As the sun retreats to the horizon, a dying fly takes a final shaky step, ascending just a bit further up the flower stalk. Its proboscis extends out and adheres to the stem via a tiny drop of fluid. Legs quivering, the wings of the fly slowly rise up and away from its back. The fly is now still, and the fungus that was orchestrating the animal’s final movements emerges through the dead host’s cuticle to launch infectious spores onto the unsuspecting flies that forage below. It sounds like science fiction, but it’s just another sunset in the life of the zombie fungus Entomophthora muscae.

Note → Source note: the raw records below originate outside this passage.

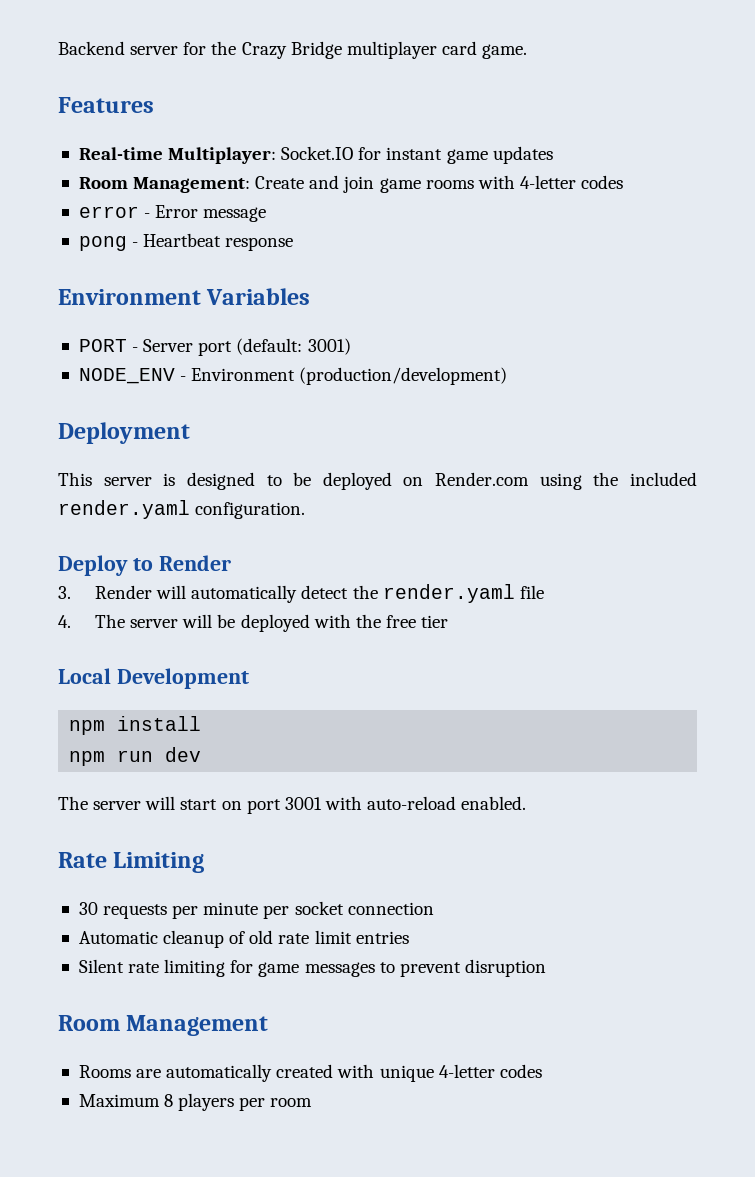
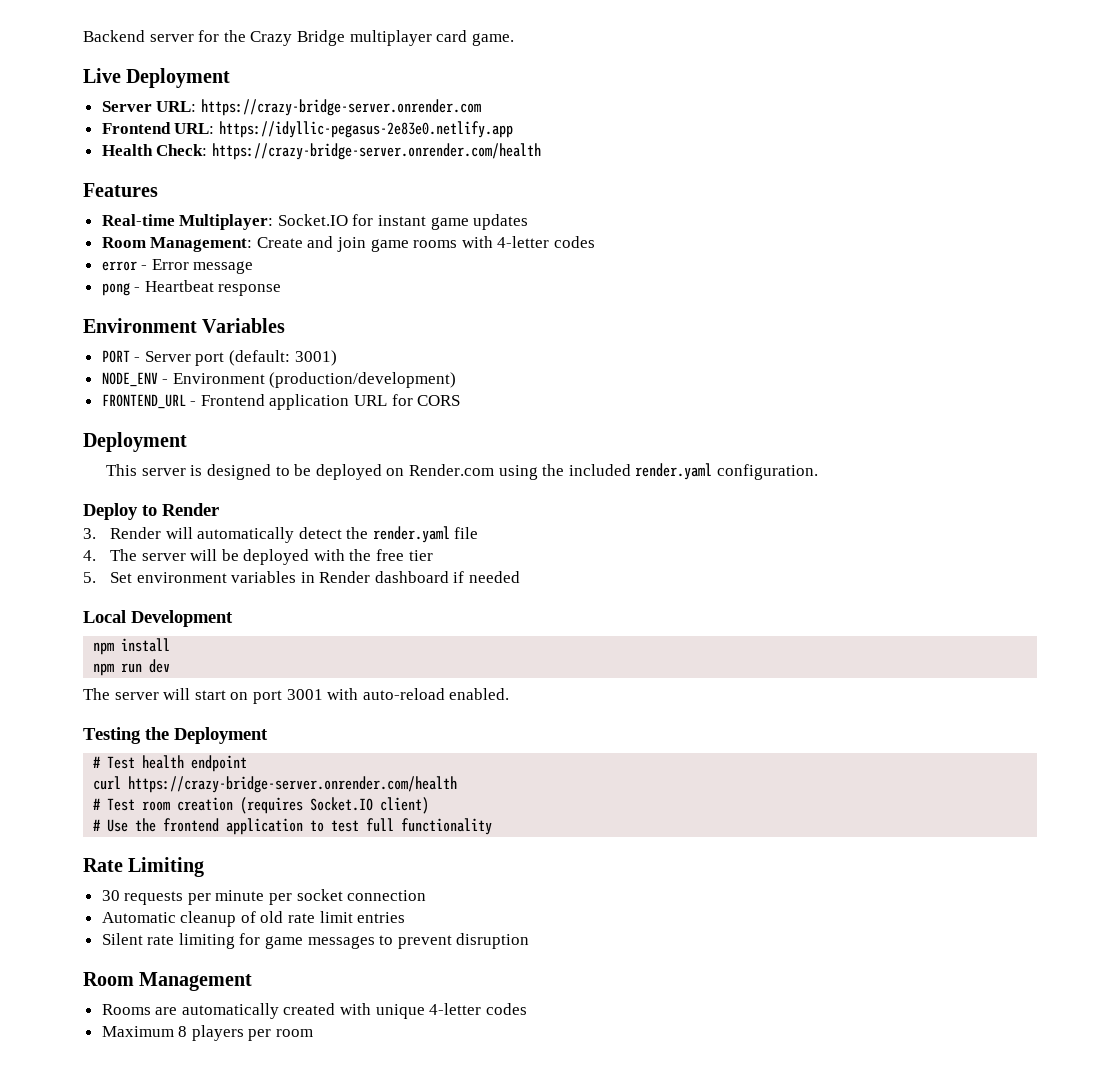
+ Live Deployment
+ Server URL: https://crazy-bridge-server.onrender.com
+ Frontend URL: https://idyllic-pegasus-2e83e0.netlify.app
+ Health Check: https://crazy-bridge-server.onrender.com/health
+ FRONTEND_URL - Frontend application URL for CORS
+ 5. Set environment variables in Render dashboard if needed
+ Testing the Deployment
+ # Test health endpoint
+ curl https://crazy-bridge-server.onrender.com/health
+ # Test room creation (requires Socket.IO client)
+ # Use the frontend application to test full functionality

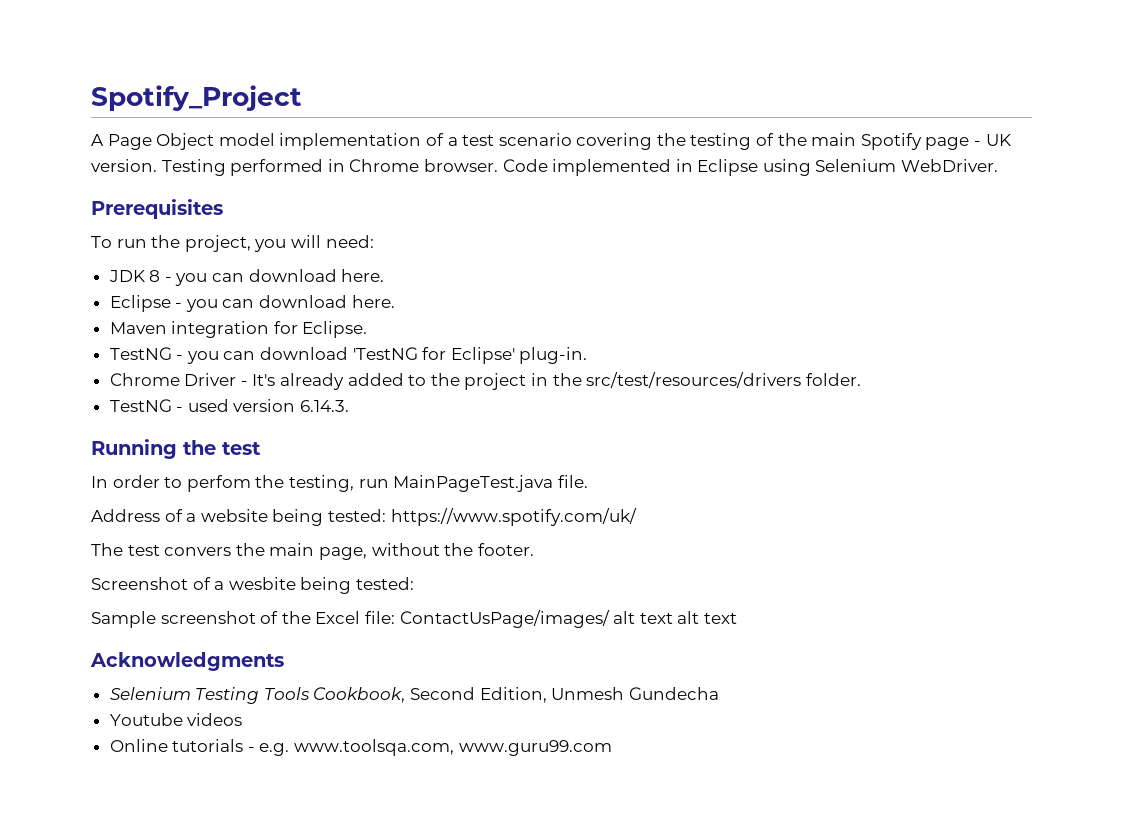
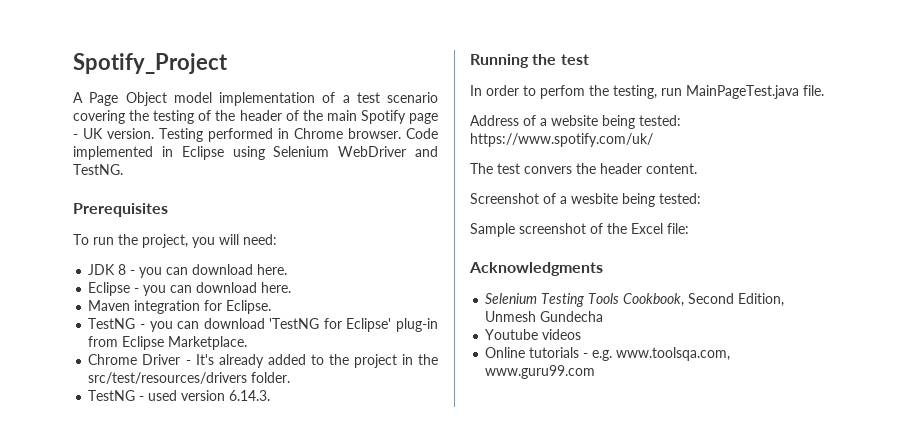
- A Page Object model implementation of a test scenario covering the testing of the main Spotify page - UK version.
+ A Page Object model implementation of a test scenario covering the testing of the header of the main Spotify page - UK version.
- Code implemented in Eclipse using Selenium WebDriver.
+ Code implemented in Eclipse using Selenium WebDriver and TestNG.
- TestNG - you can download 'TestNG for Eclipse' plug-in.
+ TestNG - you can download 'TestNG for Eclipse' plug-in from Eclipse Marketplace.
- The test convers the main page, without the footer.
+ The test convers the header content.
- Sample screenshot of the Excel file: ContactUsPage/images/ alt text alt text
+ Sample screenshot of the Excel file:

The Elya lab will use the E. muscae-fruit fly (“zombie fly”) system to further our understanding of host-pathogen interactions, with an emphasis on detailing the underpinnings of parasitic behavioral manipulation from molecules to circuits. We approach questions using a multidisciplinary approach spanning molecular biology, genetics, microbiology, neuroscience and behavior. The first projects in the lab will address:
1. What effectors (molecules, genes) does E. muscae use to elicit summiting behavior?
2. Do all fungal cells contribute to behavior manipulation of the host?
3. How is circadian timing of death achieved?
4. How are host circadian rhythms impacted by E. muscae?
In conjunction with these projects, the lab will also seek to pioneer transgenic techniques in E. muscae to enable unprecedented experimental access in a parasitic behavior manipulation system.